The two churches have already begun to influence one another, Miller says. The current Mennonite hymnal, published in the early 1990s, incorporates elements from other denominations, including Anglicanism, she says. Meanwhile, some Anglican individuals and congregations now use Mennonite Church Canada materials to facilitate discussion between Indigenous and non-Indigenous Canadians on reconciliation.

The two churches also find themselves increasingly working together on social justice issues, Sharman says.
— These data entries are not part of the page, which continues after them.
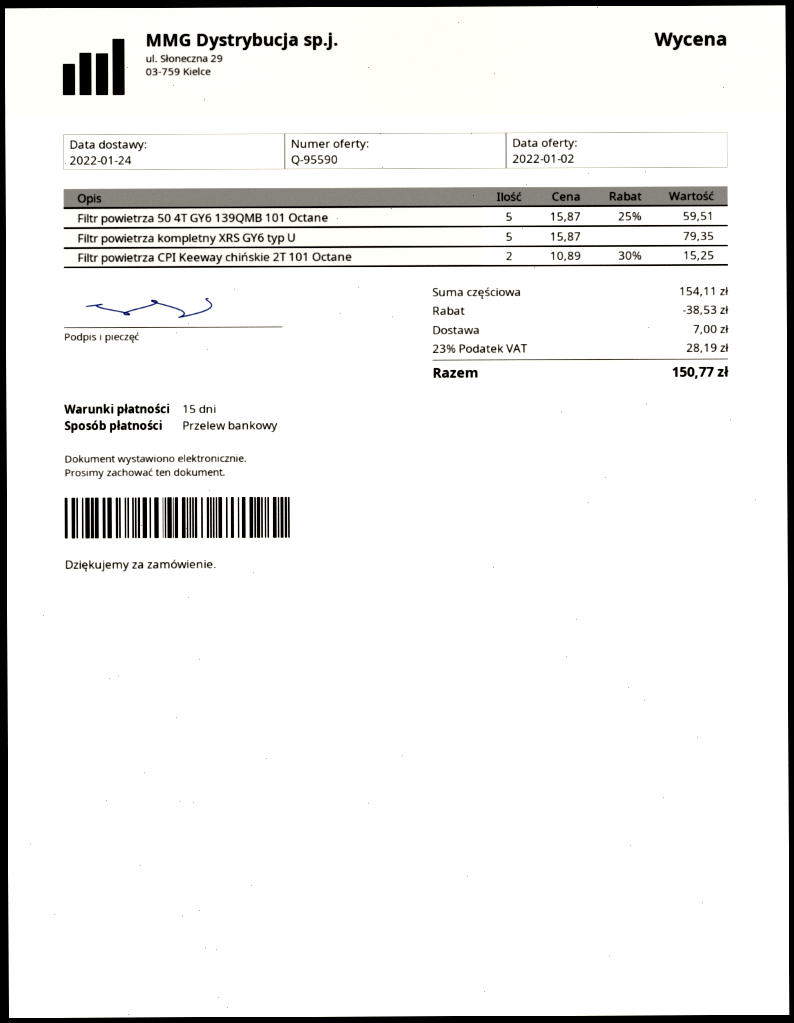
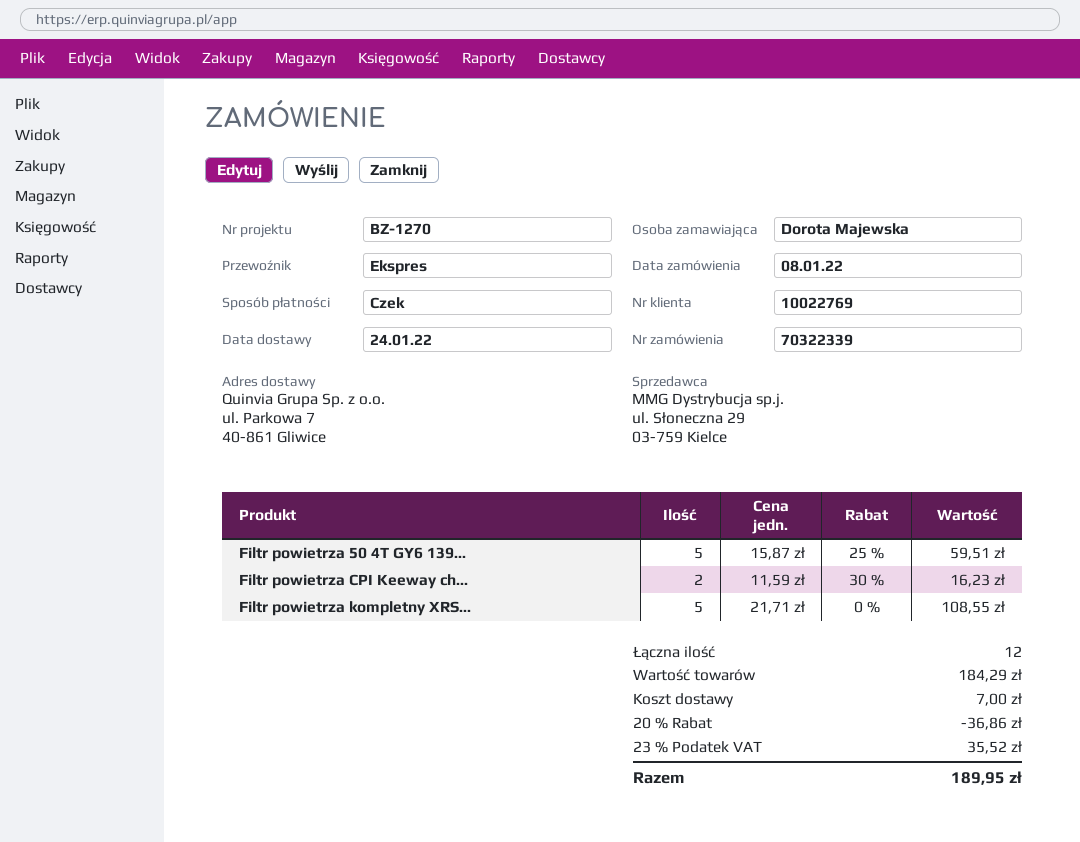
payment method: bank transfer -> cheque
Filtr powietrza kompletny XRS GY6 typ U: 5 x 15.87 = 79.35 -> 5 x 21.71 = 108.55
Filtr powietrza CPI Keeway chińskie 2T 101 Octane: 2 x 10.89 - 30% = 15.25 -> 2 x 11.59 - 30% = 16.23
subtotal: 154.11 -> 184.29
discount: 38.53 -> 36.86
tax: 23% = 28.19 -> 23% = 35.52
total: 150.77 -> 189.95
Both are members of the Canadian Council of Churches, and either they or their affiliated relief and development agencies belong both to ecumenical social justice group KAIROS Canada and the Canadian Foodgrains Bank, a network of Christian organizations for fighting hunger.

The dialogue’s next face-to-face meeting will likely be in early 2019, and dialogue members hope to have a report ready to present to the Anglican Church of Canada’s General Synod when it meets that summer, Sharman says.

Mennonites are Anabaptists, which means they believe in the “believer’s baptism”—that baptism should be practised on those old enough to be able to freely confess their faith in Christ, rather than in infancy.

Formed in 2000 after the merger of three North American Mennonite organizations, Mennonite Church Canada has 225 congregations and 31,000 members, according to its website.

The first Mennonites arrived in Canada in the late 18th century from Pennsylvania.